PROBLEM STATEMENT
What follows is a set of records, each of which is to be written out exactly.

Content revision data:
◆ ◆ ◆
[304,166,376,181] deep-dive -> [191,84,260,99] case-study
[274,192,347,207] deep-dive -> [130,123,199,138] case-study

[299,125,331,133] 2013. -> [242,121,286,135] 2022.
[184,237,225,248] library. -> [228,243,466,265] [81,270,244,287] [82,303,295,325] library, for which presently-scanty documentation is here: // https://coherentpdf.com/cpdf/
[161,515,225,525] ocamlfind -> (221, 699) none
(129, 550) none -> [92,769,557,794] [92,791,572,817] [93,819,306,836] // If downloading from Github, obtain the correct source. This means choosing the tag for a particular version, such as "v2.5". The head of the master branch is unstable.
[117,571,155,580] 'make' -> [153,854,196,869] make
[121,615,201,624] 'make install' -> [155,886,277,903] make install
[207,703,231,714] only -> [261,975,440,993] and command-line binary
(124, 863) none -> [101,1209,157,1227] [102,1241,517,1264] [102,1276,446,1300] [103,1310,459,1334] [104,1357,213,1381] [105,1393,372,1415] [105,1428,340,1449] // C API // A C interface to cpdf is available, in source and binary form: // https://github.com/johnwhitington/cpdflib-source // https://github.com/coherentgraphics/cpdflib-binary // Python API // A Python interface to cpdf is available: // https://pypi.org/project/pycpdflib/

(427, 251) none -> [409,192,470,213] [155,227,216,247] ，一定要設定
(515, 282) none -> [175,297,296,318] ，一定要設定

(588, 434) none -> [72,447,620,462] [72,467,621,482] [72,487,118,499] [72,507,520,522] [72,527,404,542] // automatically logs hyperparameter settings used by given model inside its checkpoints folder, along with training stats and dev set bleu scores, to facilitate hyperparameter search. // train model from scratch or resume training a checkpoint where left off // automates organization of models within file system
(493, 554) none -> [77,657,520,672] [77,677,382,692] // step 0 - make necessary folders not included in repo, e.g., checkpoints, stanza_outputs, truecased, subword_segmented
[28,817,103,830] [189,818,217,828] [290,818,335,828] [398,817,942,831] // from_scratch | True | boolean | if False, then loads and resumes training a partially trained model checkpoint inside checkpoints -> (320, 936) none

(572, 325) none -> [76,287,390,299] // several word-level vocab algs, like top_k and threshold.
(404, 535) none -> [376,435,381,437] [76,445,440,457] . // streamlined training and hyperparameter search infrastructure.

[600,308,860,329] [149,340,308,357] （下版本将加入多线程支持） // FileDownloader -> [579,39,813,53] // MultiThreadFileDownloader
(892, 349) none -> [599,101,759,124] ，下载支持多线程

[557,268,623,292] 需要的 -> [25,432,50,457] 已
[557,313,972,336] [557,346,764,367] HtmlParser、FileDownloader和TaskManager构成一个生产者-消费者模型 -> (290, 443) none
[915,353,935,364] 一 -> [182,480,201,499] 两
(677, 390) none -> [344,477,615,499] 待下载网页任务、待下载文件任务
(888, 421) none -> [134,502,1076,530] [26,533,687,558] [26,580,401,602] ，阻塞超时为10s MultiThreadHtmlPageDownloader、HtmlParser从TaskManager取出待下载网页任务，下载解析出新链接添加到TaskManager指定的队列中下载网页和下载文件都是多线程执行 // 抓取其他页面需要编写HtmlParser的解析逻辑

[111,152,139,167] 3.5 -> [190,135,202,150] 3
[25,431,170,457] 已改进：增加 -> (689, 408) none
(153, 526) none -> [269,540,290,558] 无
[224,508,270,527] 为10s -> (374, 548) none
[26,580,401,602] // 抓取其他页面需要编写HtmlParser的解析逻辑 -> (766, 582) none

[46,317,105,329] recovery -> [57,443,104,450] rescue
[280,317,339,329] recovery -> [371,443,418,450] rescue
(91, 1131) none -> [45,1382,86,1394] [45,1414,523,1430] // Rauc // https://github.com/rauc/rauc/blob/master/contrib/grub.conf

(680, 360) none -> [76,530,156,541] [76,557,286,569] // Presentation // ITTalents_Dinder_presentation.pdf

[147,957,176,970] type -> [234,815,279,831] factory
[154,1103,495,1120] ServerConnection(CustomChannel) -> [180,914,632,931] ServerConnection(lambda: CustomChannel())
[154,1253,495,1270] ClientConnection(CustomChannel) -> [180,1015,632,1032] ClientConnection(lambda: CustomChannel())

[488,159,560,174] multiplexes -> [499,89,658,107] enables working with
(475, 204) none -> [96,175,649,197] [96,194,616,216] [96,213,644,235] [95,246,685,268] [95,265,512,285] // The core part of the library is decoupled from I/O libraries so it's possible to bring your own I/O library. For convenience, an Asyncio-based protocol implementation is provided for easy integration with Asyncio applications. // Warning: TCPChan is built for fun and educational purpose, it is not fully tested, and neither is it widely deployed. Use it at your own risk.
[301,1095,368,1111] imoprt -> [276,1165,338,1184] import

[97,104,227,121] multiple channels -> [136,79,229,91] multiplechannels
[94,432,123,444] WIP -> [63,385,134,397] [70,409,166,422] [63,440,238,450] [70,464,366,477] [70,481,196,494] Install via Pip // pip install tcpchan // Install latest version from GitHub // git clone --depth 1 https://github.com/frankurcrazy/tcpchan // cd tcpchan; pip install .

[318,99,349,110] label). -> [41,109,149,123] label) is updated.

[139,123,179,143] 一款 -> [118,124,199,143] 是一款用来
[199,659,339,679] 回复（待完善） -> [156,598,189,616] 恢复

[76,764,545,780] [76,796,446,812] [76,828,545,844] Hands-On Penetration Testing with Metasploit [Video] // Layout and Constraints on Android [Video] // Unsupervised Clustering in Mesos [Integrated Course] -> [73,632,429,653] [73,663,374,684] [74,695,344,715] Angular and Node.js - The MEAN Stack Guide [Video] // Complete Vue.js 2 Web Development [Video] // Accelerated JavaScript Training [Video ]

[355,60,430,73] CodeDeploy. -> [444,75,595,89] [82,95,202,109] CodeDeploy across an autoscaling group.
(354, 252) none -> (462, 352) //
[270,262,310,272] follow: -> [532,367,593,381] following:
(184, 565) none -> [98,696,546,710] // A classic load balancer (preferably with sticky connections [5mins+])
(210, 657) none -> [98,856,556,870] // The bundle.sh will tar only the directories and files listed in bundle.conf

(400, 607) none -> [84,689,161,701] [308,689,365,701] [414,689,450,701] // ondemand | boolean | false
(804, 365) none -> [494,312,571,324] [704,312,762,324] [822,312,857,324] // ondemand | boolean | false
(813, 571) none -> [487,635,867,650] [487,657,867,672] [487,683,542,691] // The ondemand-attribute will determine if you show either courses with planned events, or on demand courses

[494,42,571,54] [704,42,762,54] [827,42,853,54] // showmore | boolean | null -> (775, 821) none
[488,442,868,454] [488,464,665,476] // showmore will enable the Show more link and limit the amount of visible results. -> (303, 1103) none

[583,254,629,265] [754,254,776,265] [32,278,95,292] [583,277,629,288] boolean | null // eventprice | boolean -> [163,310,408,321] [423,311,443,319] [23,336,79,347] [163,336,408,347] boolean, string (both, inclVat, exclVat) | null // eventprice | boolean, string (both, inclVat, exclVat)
◆ ◆ ◆
EXPECTED ANSWER
[304,166,376,181] deep-dive -> [191,84,260,99] case-study
[274,192,347,207] deep-dive -> [130,123,199,138] case-study

[299,125,331,133] 2013. -> [242,121,286,135] 2022.
[184,237,225,248] library. -> [228,243,466,265] [81,270,244,287] [82,303,295,325] library, for which presently-scanty documentation is here: // https://coherentpdf.com/cpdf/
[161,515,225,525] ocamlfind -> (221, 699) none
(129, 550) none -> [92,769,557,794] [92,791,572,817] [93,819,306,836] // If downloading from Github, obtain the correct source. This means choosing the tag for a particular version, such as "v2.5". The head of the master branch is unstable.
[117,571,155,580] 'make' -> [153,854,196,869] make
[121,615,201,624] 'make install' -> [155,886,277,903] make install
[207,703,231,714] only -> [261,975,440,993] and command-line binary
(124, 863) none -> [101,1209,157,1227] [102,1241,517,1264] [102,1276,446,1300] [103,1310,459,1334] [104,1357,213,1381] [105,1393,372,1415] [105,1428,340,1449] // C API // A C interface to cpdf is available, in source and binary form: // https://github.com/johnwhitington/cpdflib-source // https://github.com/coherentgraphics/cpdflib-binary // Python API // A Python interface to cpdf is available: // https://pypi.org/project/pycpdflib/

(427, 251) none -> [409,192,470,213] [155,227,216,247] ，一定要設定
(515, 282) none -> [175,297,296,318] ，一定要設定

(588, 434) none -> [72,447,620,462] [72,467,621,482] [72,487,118,499] [72,507,520,522] [72,527,404,542] // automatically logs hyperparameter settings used by given model inside its checkpoints folder, along with training stats and dev set bleu scores, to facilitate hyperparameter search. // train model from scratch or resume training a checkpoint where left off // automates organization of models within file system
(493, 554) none -> [77,657,520,672] [77,677,382,692] // step 0 - make necessary folders not included in repo, e.g., checkpoints, stanza_outputs, truecased, subword_segmented
[28,817,103,830] [189,818,217,828] [290,818,335,828] [398,817,942,831] // from_scratch | True | boolean | if False, then loads and resumes training a partially trained model checkpoint inside checkpoints -> (320, 936) none

(572, 325) none -> [76,287,390,299] // several word-level vocab algs, like top_k and threshold.
(404, 535) none -> [376,435,381,437] [76,445,440,457] . // streamlined training and hyperparameter search infrastructure.

[600,308,860,329] [149,340,308,357] （下版本将加入多线程支持） // FileDownloader -> [579,39,813,53] // MultiThreadFileDownloader
(892, 349) none -> [599,101,759,124] ，下载支持多线程

[557,268,623,292] 需要的 -> [25,432,50,457] 已
[557,313,972,336] [557,346,764,367] HtmlParser、FileDownloader和TaskManager构成一个生产者-消费者模型 -> (290, 443) none
[915,353,935,364] 一 -> [182,480,201,499] 两
(677, 390) none -> [344,477,615,499] 待下载网页任务、待下载文件任务
(888, 421) none -> [134,502,1076,530] [26,533,687,558] [26,580,401,602] ，阻塞超时为10s MultiThreadHtmlPageDownloader、HtmlParser从TaskManager取出待下载网页任务，下载解析出新链接添加到TaskManager指定的队列中下载网页和下载文件都是多线程执行 // 抓取其他页面需要编写HtmlParser的解析逻辑

[111,152,139,167] 3.5 -> [190,135,202,150] 3
[25,431,170,457] 已改进：增加 -> (689, 408) none
(153, 526) none -> [269,540,290,558] 无
[224,508,270,527] 为10s -> (374, 548) none
[26,580,401,602] // 抓取其他页面需要编写HtmlParser的解析逻辑 -> (766, 582) none

[46,317,105,329] recovery -> [57,443,104,450] rescue
[280,317,339,329] recovery -> [371,443,418,450] rescue
(91, 1131) none -> [45,1382,86,1394] [45,1414,523,1430] // Rauc // https://github.com/rauc/rauc/blob/master/contrib/grub.conf

(680, 360) none -> [76,530,156,541] [76,557,286,569] // Presentation // ITTalents_Dinder_presentation.pdf

[147,957,176,970] type -> [234,815,279,831] factory
[154,1103,495,1120] ServerConnection(CustomChannel) -> [180,914,632,931] ServerConnection(lambda: CustomChannel())
[154,1253,495,1270] ClientConnection(CustomChannel) -> [180,1015,632,1032] ClientConnection(lambda: CustomChannel())

[488,159,560,174] multiplexes -> [499,89,658,107] enables working with
(475, 204) none -> [96,175,649,197] [96,194,616,216] [96,213,644,235] [95,246,685,268] [95,265,512,285] // The core part of the library is decoupled from I/O libraries so it's possible to bring your own I/O library. For convenience, an Asyncio-based protocol implementation is provided for easy integration with Asyncio applications. // Warning: TCPChan is built for fun and educational purpose, it is not fully tested, and neither is it widely deployed. Use it at your own risk.
[301,1095,368,1111] imoprt -> [276,1165,338,1184] import

[97,104,227,121] multiple channels -> [136,79,229,91] multiplechannels
[94,432,123,444] WIP -> [63,385,134,397] [70,409,166,422] [63,440,238,450] [70,464,366,477] [70,481,196,494] Install via Pip // pip install tcpchan // Install latest version from GitHub // git clone --depth 1 https://github.com/frankurcrazy/tcpchan // cd tcpchan; pip install .

[318,99,349,110] label). -> [41,109,149,123] label) is updated.

[139,123,179,143] 一款 -> [118,124,199,143] 是一款用来
[199,659,339,679] 回复（待完善） -> [156,598,189,616] 恢复

[76,764,545,780] [76,796,446,812] [76,828,545,844] Hands-On Penetration Testing with Metasploit [Video] // Layout and Constraints on Android [Video] // Unsupervised Clustering in Mesos [Integrated Course] -> [73,632,429,653] [73,663,374,684] [74,695,344,715] Angular and Node.js - The MEAN Stack Guide [Video] // Complete Vue.js 2 Web Development [Video] // Accelerated JavaScript Training [Video ]

[355,60,430,73] CodeDeploy. -> [444,75,595,89] [82,95,202,109] CodeDeploy across an autoscaling group.
(354, 252) none -> (462, 352) //
[270,262,310,272] follow: -> [532,367,593,381] following:
(184, 565) none -> [98,696,546,710] // A classic load balancer (preferably with sticky connections [5mins+])
(210, 657) none -> [98,856,556,870] // The bundle.sh will tar only the directories and files listed in bundle.conf

(400, 607) none -> [84,689,161,701] [308,689,365,701] [414,689,450,701] // ondemand | boolean | false
(804, 365) none -> [494,312,571,324] [704,312,762,324] [822,312,857,324] // ondemand | boolean | false
(813, 571) none -> [487,635,867,650] [487,657,867,672] [487,683,542,691] // The ondemand-attribute will determine if you show either courses with planned events, or on demand courses

[494,42,571,54] [704,42,762,54] [827,42,853,54] // showmore | boolean | null -> (775, 821) none
[488,442,868,454] [488,464,665,476] // showmore will enable the Show more link and limit the amount of visible results. -> (303, 1103) none

[583,254,629,265] [754,254,776,265] [32,278,95,292] [583,277,629,288] boolean | null // eventprice | boolean -> [163,310,408,321] [423,311,443,319] [23,336,79,347] [163,336,408,347] boolean, string (both, inclVat, exclVat) | null // eventprice | boolean, string (both, inclVat, exclVat)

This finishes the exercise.